_Assigned task_. Working from the records below, repeat exactly the lines starting at the line that contains "quote number: 344306 -> 344366" and ending at the line that contains "total: 5326.61 -> 5055.59", inclusive.

_Exercise data_.

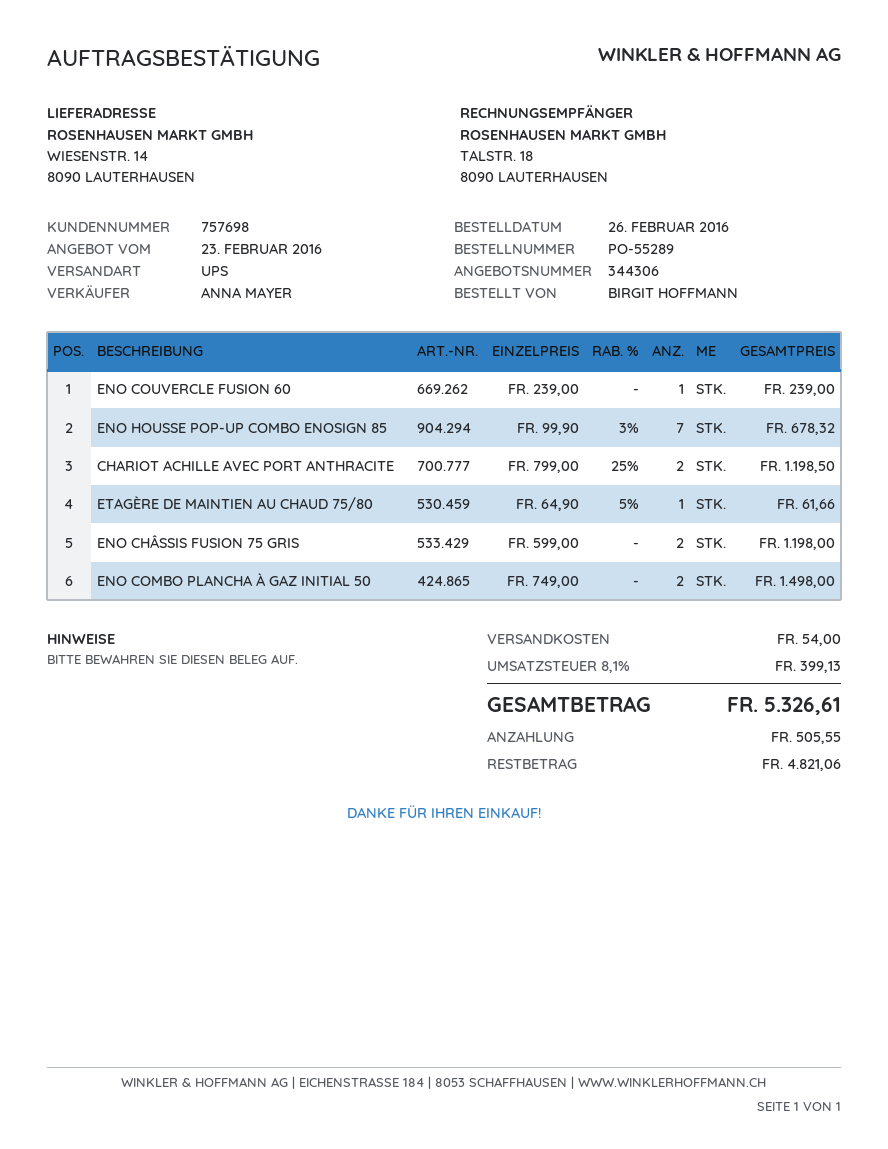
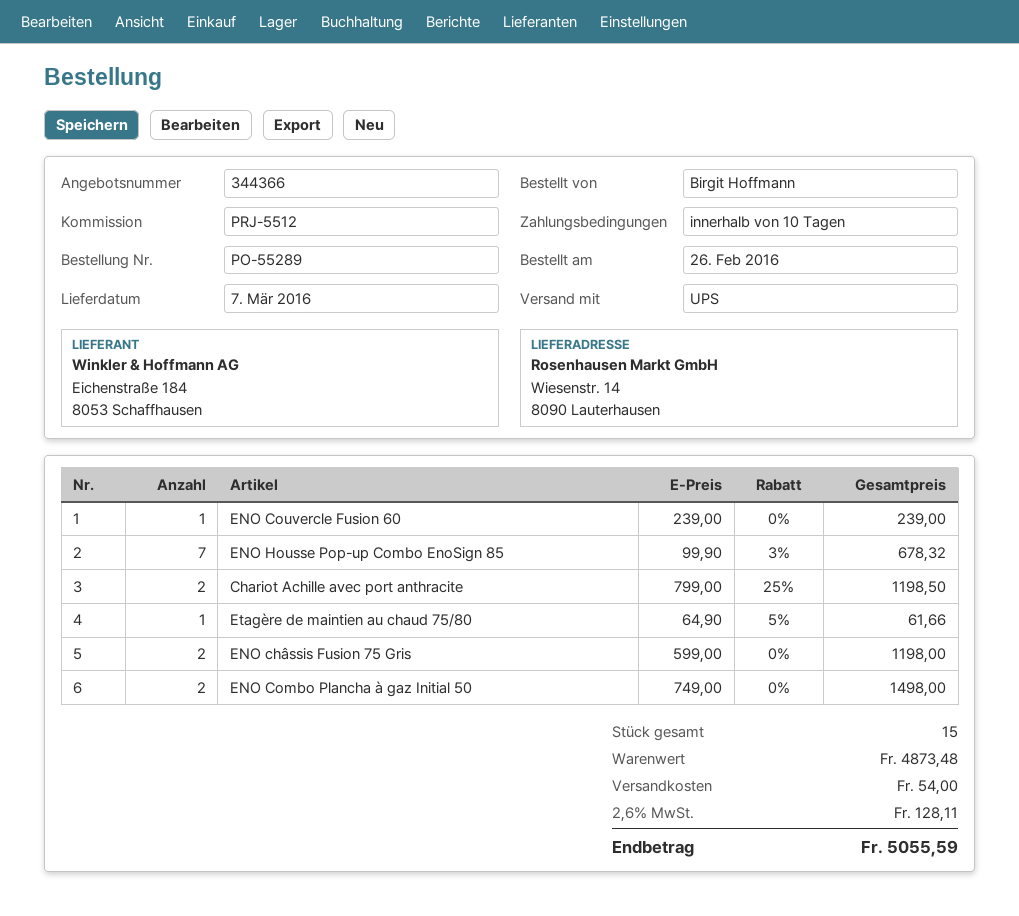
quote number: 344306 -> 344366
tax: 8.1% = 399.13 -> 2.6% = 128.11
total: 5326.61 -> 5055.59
* * *
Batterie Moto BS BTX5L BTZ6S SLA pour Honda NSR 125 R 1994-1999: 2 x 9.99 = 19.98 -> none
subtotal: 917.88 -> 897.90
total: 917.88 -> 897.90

_Answer to this exercise_.
quote number: 344306 -> 344366
tax: 8.1% = 399.13 -> 2.6% = 128.11
total: 5326.61 -> 5055.59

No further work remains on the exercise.